In other words, we need to train our ability to identify what is really true. So is it possible to increase our awareness of conspiracies? In other words, are there terms, words or phrases that occur regularly in conspiracy theories, helping us to recognize them?

(laughs) Good question. I’d say that if the name “Rothschild” appears, then it has a good chance of being a conspiracy theory. The same most likely applies to “intelligence agencies” as well.

Where do you draw the line between amusement and danger?

When people withdraw, start inhabiting a parallel universe, and there seems little prospect of them extricating themselves. But I would warn against two things. Firstly, falling into the trap of thinking that the whole of civilization is disintegrating and that people will simply end up believing whatever they want. We have representative samples from society, and they don’t reveal an increasing acceptance of these theories – not even now, during the pandemic. Their propagators might be more vocal, more conspicuous and maybe even more organized – which can indeed represent a threat – but the resonance across society isn’t growing overall. Secondly, we do ourselves no favors by immediately demonizing anything that might smack of a conspiracy theory. Just exploring them can be interesting, and sometimes there really can be substance to them. The moment I discover evidence, I am no longer moving in the realm of conspiracy theories. I have entered investigative journalism. As long as people are willing to discard hypotheses that lack evidence, no harm is done.

This leads me to one final, very practical question. If I have someone in my immediate vicinity who believes in something preposterous, what should I do? Counter their arguments? Or leave them be?

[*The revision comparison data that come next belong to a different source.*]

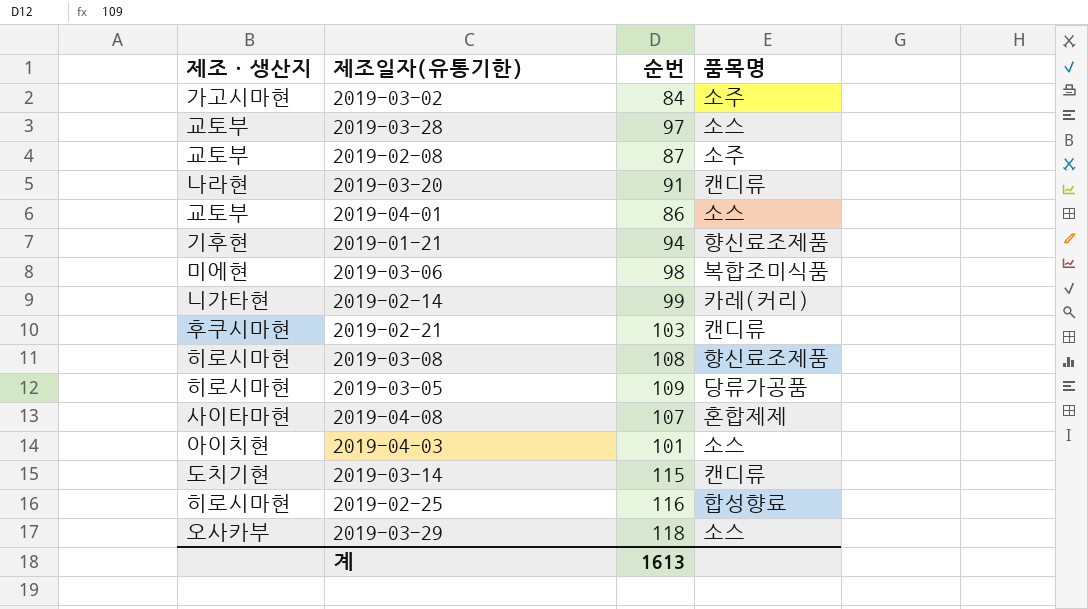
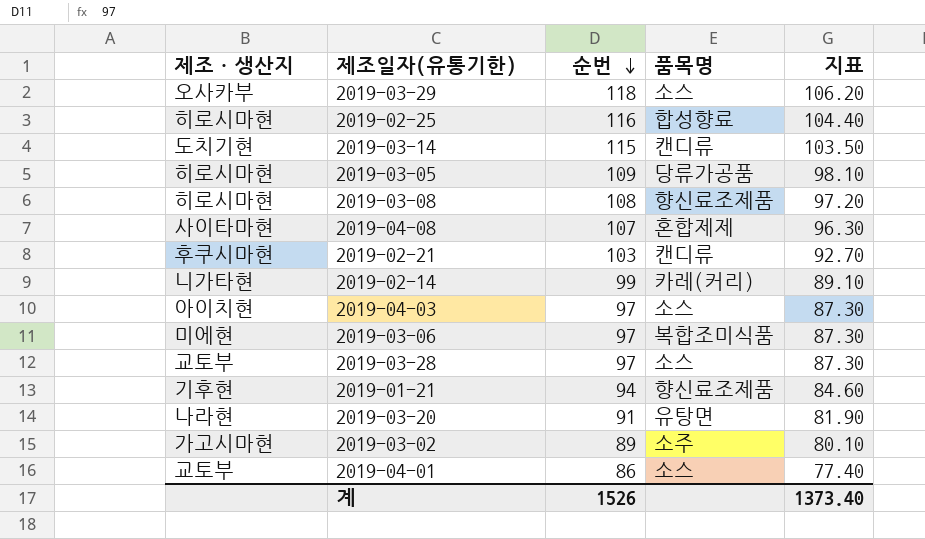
row order: none -> 순번 descending
column 지표 | formula: none -> [순번] * 0.9
row 2019-02-08: 교토부 | 87 | 소주 -> none
2019-04-03 | 순번: 101 -> 97
2019-03-06 | 순번: 98 -> 97
2019-03-20 | 품목명: 캔디류 -> 유탕면
2019-03-02 | 순번: 84 -> 89
계 | 순번: 1613 -> 1526

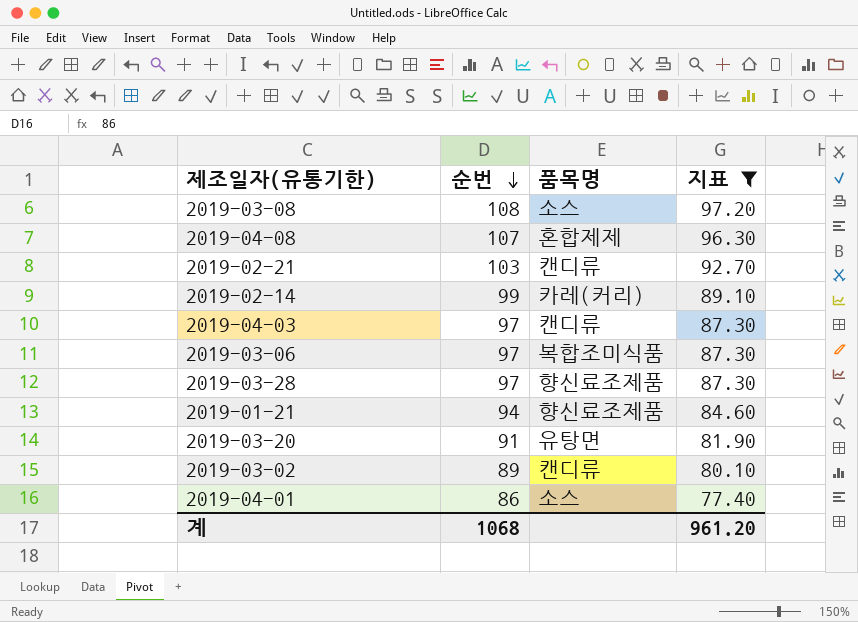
filter: none -> 지표 <= 97.20
column 제조·생산지 | position: 1 -> none
2019-03-08 | 품목명: 향신료조제품 -> 소스
2019-04-03 | 품목명: 소스 -> 캔디류
2019-03-28 | 품목명: 소스 -> 향신료조제품
2019-03-02 | 품목명: 소주 -> 캔디류
계 | 순번: 1526 -> 1068
계 | 지표: 1373.40 -> 961.20

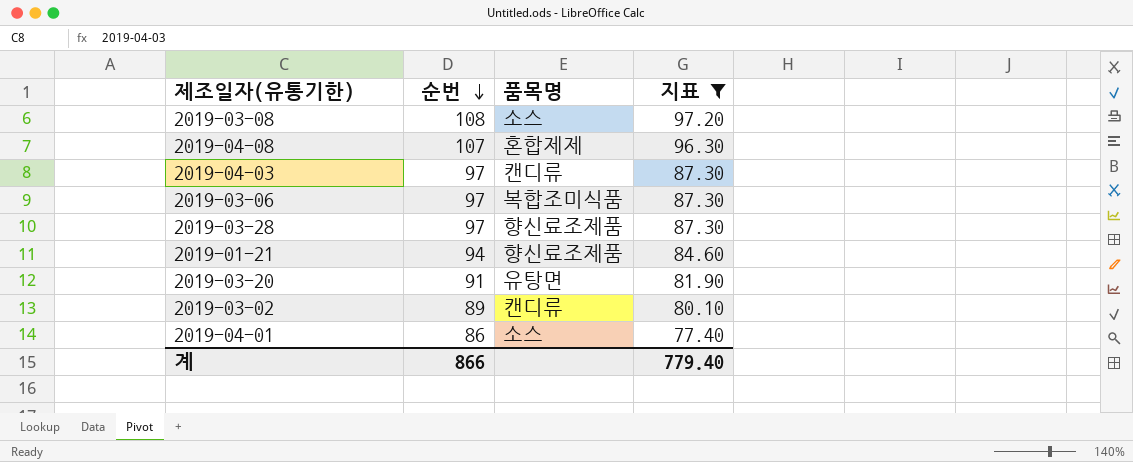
row 2019-02-21: 103 | 캔디류 | 92.70 -> none
row 2019-02-14: 99 | 카레(커리) | 89.10 -> none
계 | 순번: 1068 -> 866
계 | 지표: 961.20 -> 779.40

The ability to change people’s minds is an illusion that we should dismiss once and for all. We’ll never succeed in that. We can offer persuasive arguments, but ultimately people have to change their own minds. In relations with others, we can either call a truce and say, “Let’s not talk about this right now.” Or we opt for a full-frontal attack, at which point the situation becomes more strenuous. I would avoid questions like whether the melting point of steel is 2,000 or 4,000 degrees centigrade. I’d rather talk about who we can believe and why. Most people follow conspiracy theories not because they are bored, but for a specific reason, to fulfil a need, e.g. to save themselves from becoming lonely or socially irrelevant. Maybe I can just address one such need directly so that, at some point, conspiracy theories become superfluous.

Frank Haas is Head of Brand Strategy and Communications at Gebrüder Weiss – and editor-in-chief of ATLAS.